Pope Francis is trying to wake us up and wake up the whole world to what he calls this “globalization of indifference.” On July 8, he went to the small Italian island called Lampedusa and gave what is, I believe, his most powerful homily since his March election. Lampedusa is the Ellis Island for so many Africans freeing persecution and poverty. As I mentioned back in July, these immigrants are often at the mercy of basically pirates who charge them a fortune (sometimes up to $40,000) to pack them as sardines on boats that wouldn’t pass inspection here in our country for a perilous 16 hour journey on a rough stretch of sea.

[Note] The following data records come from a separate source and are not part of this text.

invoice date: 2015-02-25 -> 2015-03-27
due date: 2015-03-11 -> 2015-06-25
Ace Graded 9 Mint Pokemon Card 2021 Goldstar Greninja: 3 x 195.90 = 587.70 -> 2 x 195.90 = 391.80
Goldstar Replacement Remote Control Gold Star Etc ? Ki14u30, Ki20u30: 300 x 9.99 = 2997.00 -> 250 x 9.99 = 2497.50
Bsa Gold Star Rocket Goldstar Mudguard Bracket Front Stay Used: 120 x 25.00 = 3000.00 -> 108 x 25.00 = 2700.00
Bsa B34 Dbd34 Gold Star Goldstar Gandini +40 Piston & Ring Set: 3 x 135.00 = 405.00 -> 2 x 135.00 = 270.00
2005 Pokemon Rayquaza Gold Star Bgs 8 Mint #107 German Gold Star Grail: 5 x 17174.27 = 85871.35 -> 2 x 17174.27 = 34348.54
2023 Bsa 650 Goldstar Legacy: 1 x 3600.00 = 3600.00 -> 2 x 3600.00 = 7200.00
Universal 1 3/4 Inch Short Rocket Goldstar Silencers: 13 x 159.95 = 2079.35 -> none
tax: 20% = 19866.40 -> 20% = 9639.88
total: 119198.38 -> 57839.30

Many of these immigrants die on the journey and others, if they arrive safely, are often treated even with greater hostility than some of our fellow citizens shamefully treat those who have entered our country illegally. Even though 20,000 people have died on that journey over the last 25 years, Lampedusa just never made the international radar. Francis’ journey changed that. His words are a poignant commentary on today’s Gospel.

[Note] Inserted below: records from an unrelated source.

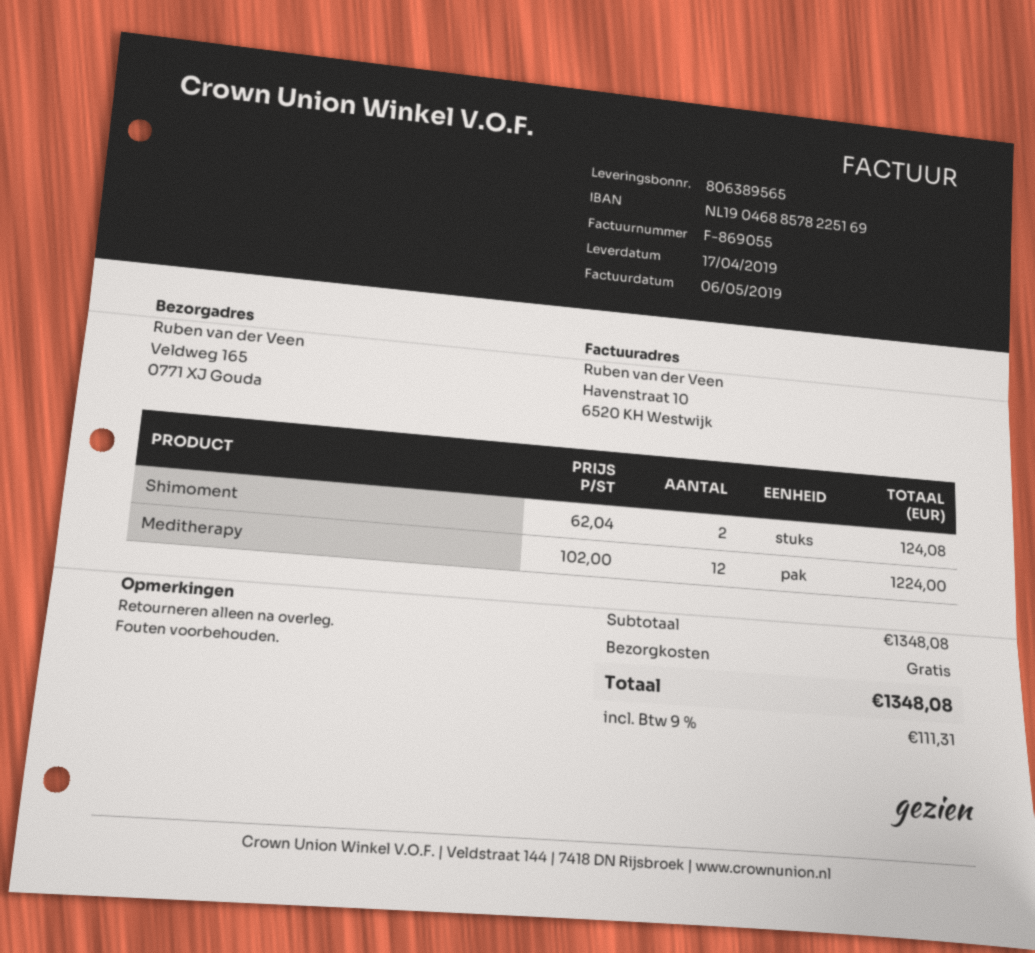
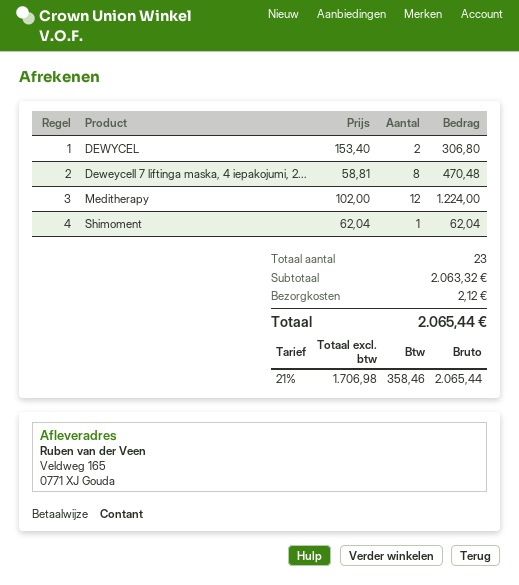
Shimoment: 2 x 62.04 = 124.08 -> 1 x 62.04 = 62.04
DEWYCEL: none -> 2 x 153.40 = 306.80
Deweycell 7 liftinga maska, 4 iepakojumi, 2...: none -> 8 x 58.81 = 470.48
subtotal: 1348.08 -> 2063.32
shipping: 0.00 -> 2.12
tax: 9% = 111.31 -> 21% = 358.46
total: 1348.08 -> 2065.44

“Today the question has to be asked: Who is responsible for the blood of these brothers and sisters of ours? Nobody! That is our answer: It isn’t me; I don’t have anything to do with it; it must be someone else, but certainly not me. Yet God is asking each of us: ‘Where is the blood of your brother which cries out to me?’ Today no one in our world feels responsible; we have lost a sense of responsibility for our brothers and sisters. We have fallen into the hypocrisy of the priest and the levite whom Jesus described in the parable of the Good Samaritan: we see our brother half dead on the side of the road, and perhaps we say to ourselves: ‘poor soul…!,’ and then go on our way. It’s not our responsibility, and with that we feel reassured, assuaged. The culture of comfort, which makes us think only of ourselves, makes us insensitive to the cries of other people, makes us live in soap bubbles which, however lovely, are insubstantial; they offer a fleeting and empty illusion which results in indifference to others; indeed, it even leads to the globalization of indifference. In this globalized world, we have fallen into globalized indifference. We have become used to the suffering of others: it doesn’t affect me; it doesn’t concern me; it’s none of my business!”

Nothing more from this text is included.